Sooo, you're saying wait til I get back home tonight and start chopping? Or to wait? That was a lot of VERY good info, but it seems to say that people should just do whatever they want and it'll work out ok. 


EDIT: hahahah, I seem to be just 2 seconds behind you in posting. Thanks so much! I know the ladies appreciate it!


----------



## 9inch bigbud (Mar 23, 2009)

FutureTron said:


> Sooo, you're saying wait til I get back home tonight and start chopping? Or to wait? That was a lot of VERY good info, but it seems to say that people should just do whatever they want and it'll work out ok.
> 
> 
> EDIT: hahahah, I seem to be just 2 seconds behind you in posting. Thanks so much! I know the ladies appreciate it!


at the end its up to you if you want to wait a few days to get a bit more then fine my self i would cut them down with in the next 7 days and get a new batch going in to take their place as soon as they are cut.


----------



## UserFriendly (Mar 23, 2009)

FutureTron said:


> Ok, lots of conflicting stuff here, lol. I checked the buds 2 days ago under magnification (60x) and the trichomes looked like they were still pretty clear to me. But again, I may not have any idea what I'm actually looking at. I have been flushing the soil for about 8 days and not adding any nutrients, so it shouldn't be a N issue. I can't imagine that I missed prime crop time, since this is only week 7 and I've been watching them every day. They hit about 55-65% hair color change before the new growth.


Are you pH-adjusting the water?


----------



## FutureTron (Mar 23, 2009)

9inch bigbud -> I think I'm going to chop them on friday, so they still have a few days to finish growing and that will put them at the 8 week mark anyway. And the clones still have a few more weeks of vegging (making moms) but this should be more than enough to get my by til those are ready. I'm a medical marijuana patient, so its all just for me anyway.
UserFriendly -> I'm using bottled water so pH shouldn't be an issue.


----------



## UserFriendly (Mar 23, 2009)

FutureTron said:


> ....
> UserFriendly -> I'm using bottled water so pH shouldn't be an issue.


Who said it was an issue? Just asking a straight-forward question bro. BTW, you'd be surprised at the quality of some bottled water.  Congrats on the harvest.


----------



## joker152 (Mar 23, 2009)

you have at least a few more weeks to go and there will be a fair amount of new growth in that time, if you have the cash invest in some additional lighting and you wont be sorry, the colas are lookin a little skinny


----------



## moonshield (Mar 23, 2009)

I agree with joker dude! LET THEM LIVE!! let em live for another couple of weeks dude and I bet you itll be a much better harvest.


----------



## 9inch bigbud (Mar 23, 2009)

moonshield said:


> I agree with joker dude! LET THEM LIVE!! let em live for another couple of weeks dude and I bet you itll be a much better harvest.
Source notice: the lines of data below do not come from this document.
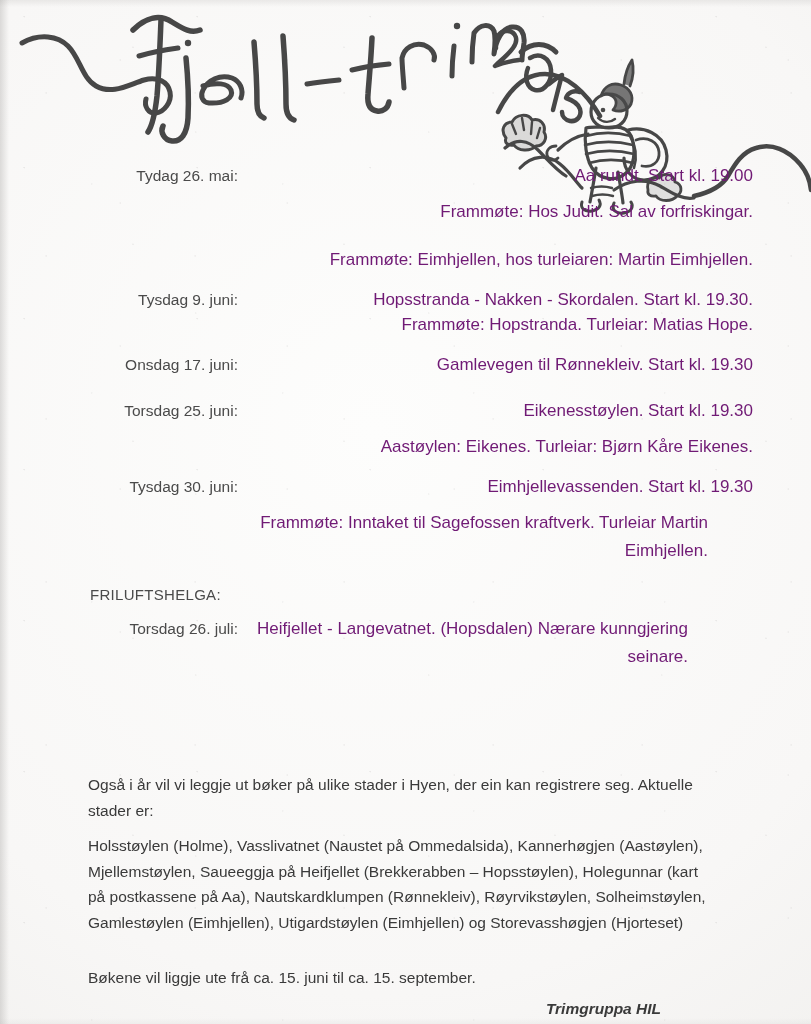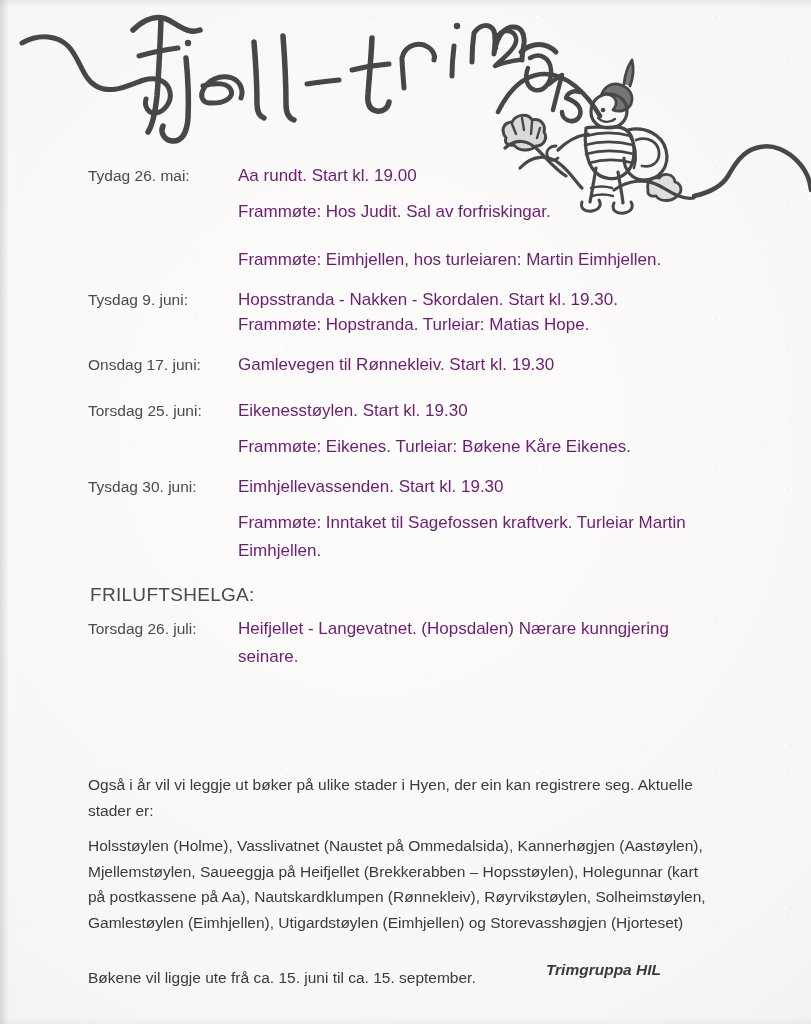"Tydag 26. mai:" .entry { text-align: none -> right }
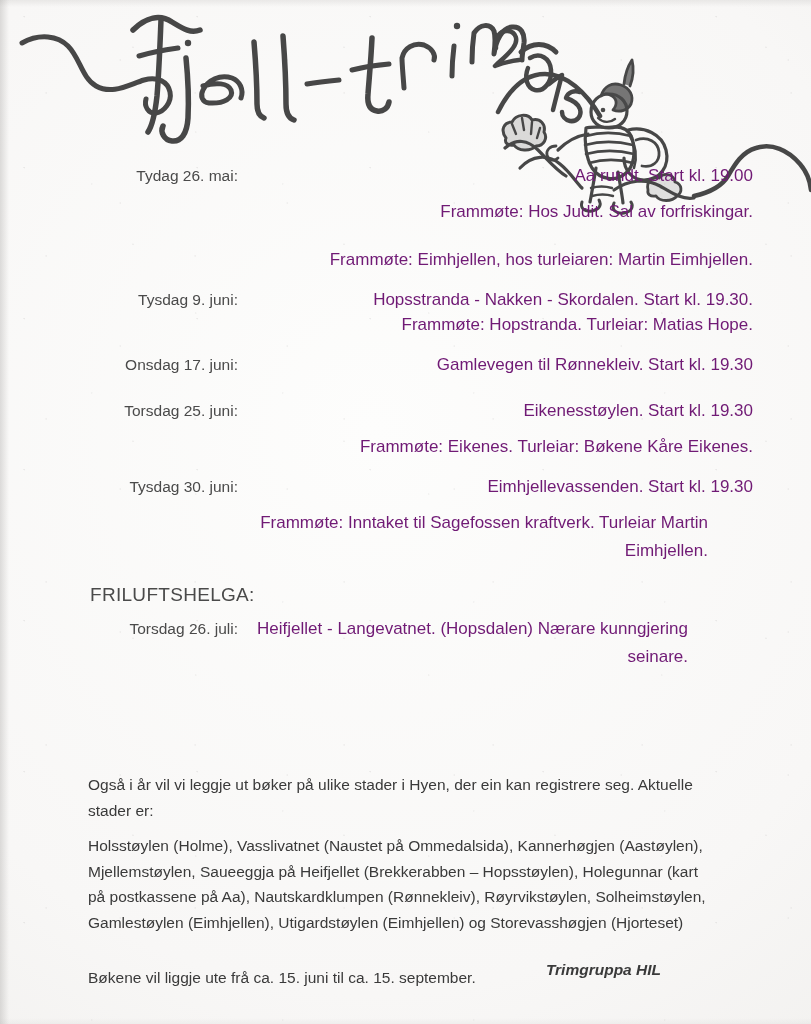"Frammøte: Eikenes. Turleiar: Bøkene Kåre" div.detail-col { text: Frammøte: Eikenes. Turleiar: Bøkene -> Aastøylen: Eikenes. Turleiar: Bjørn }
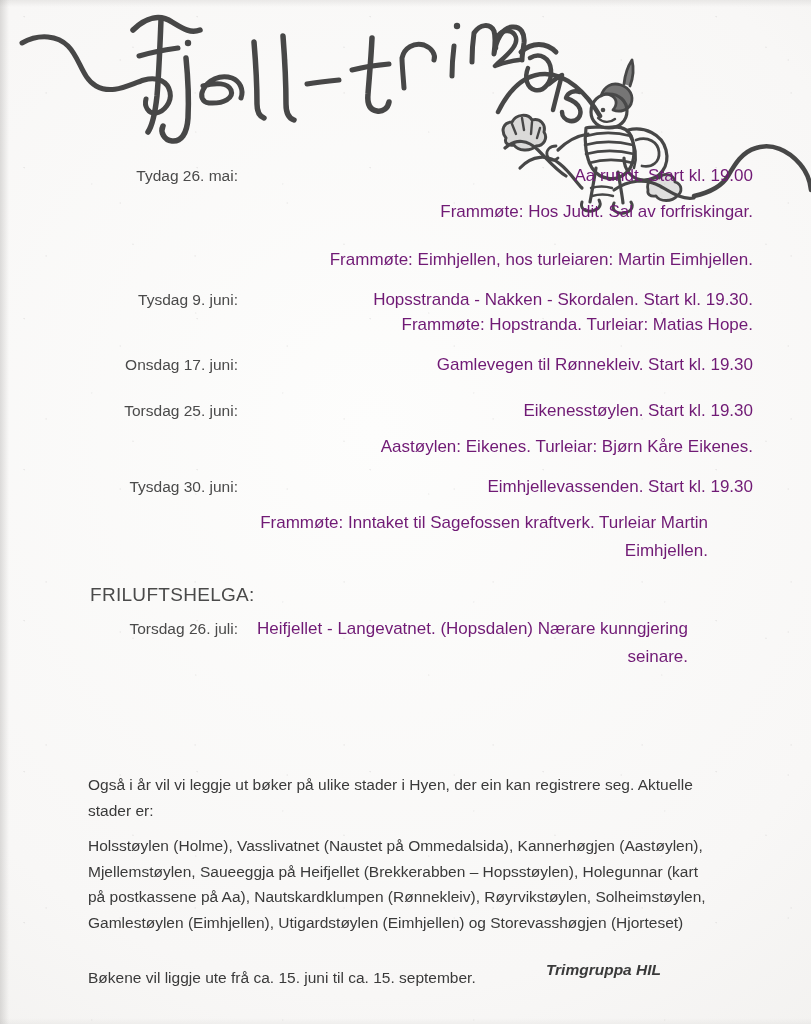"FRILUFTSHELGA:" .section-label { font-size: 19px -> 15px }
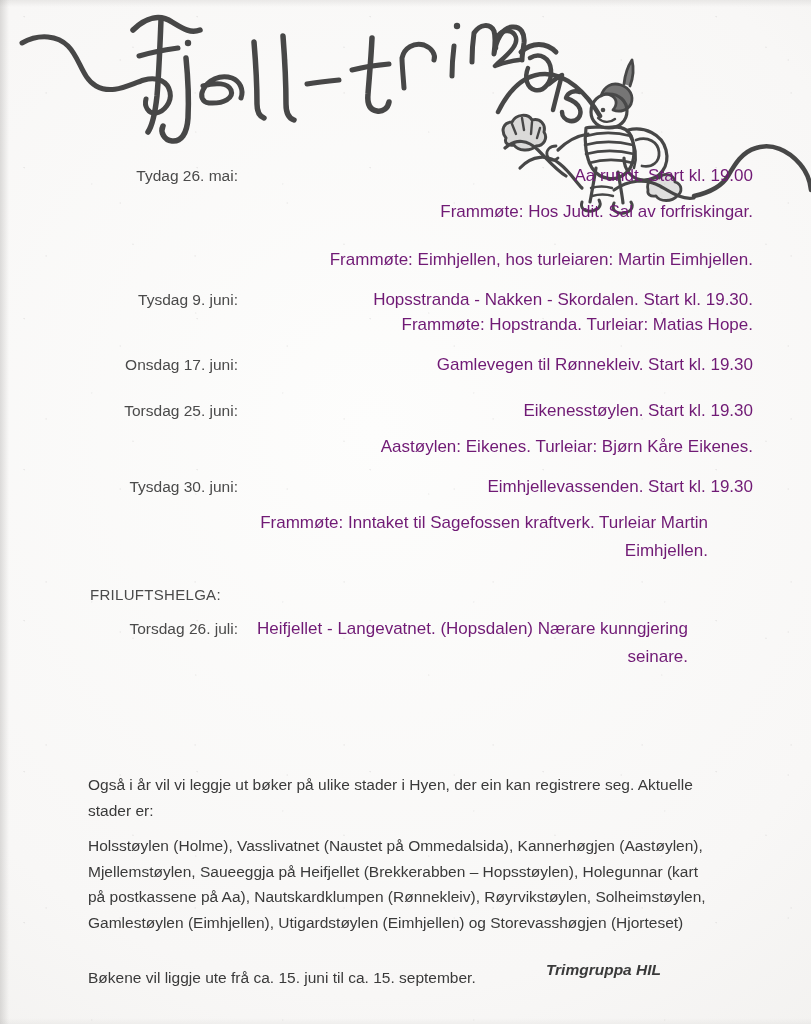"Trimgruppa HIL" .signature { top: 961px -> 1000px }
its an 8 week strain and not a sativa hes coming up to 8 weeks the plants is almost ripe going another 3 weeks is crazy waste of time you will yeild a few more grams and the potancy will deminish and the smell will almost be gone and smoke like shit and taste like swag. save the extra 3 weeks and get the new crop in.

anyway your call m8 i know what i would do


----------



## theelite85 (Mar 23, 2009)

hmmmm I just dont agree man Almost all plants need 8 weeks so why not wait a week or so >? you have waited this long do it right! I cut my plant down in stages cut a limb or two off early and do it over a 2 week period because the top takes alot longer to mature !do what you want playa though thats my ten cents


----------



## Heads Up (Mar 23, 2009)

I'm in the same boat as you. I was going to chop mine this past weekend, that was the plan last Monday but instead Wednesday or Thursday of last week they started on this new growth spurt. This is my first grow so I'm just going with looking at the trichomes and come this weekend, it's harvest time. I have three days left to be exactly eight weeks of flowering. I have a good amount of still clear trichomes with a good amount of milky. I have noticed a very few amber trichomes on one plant, so this weekend it is. 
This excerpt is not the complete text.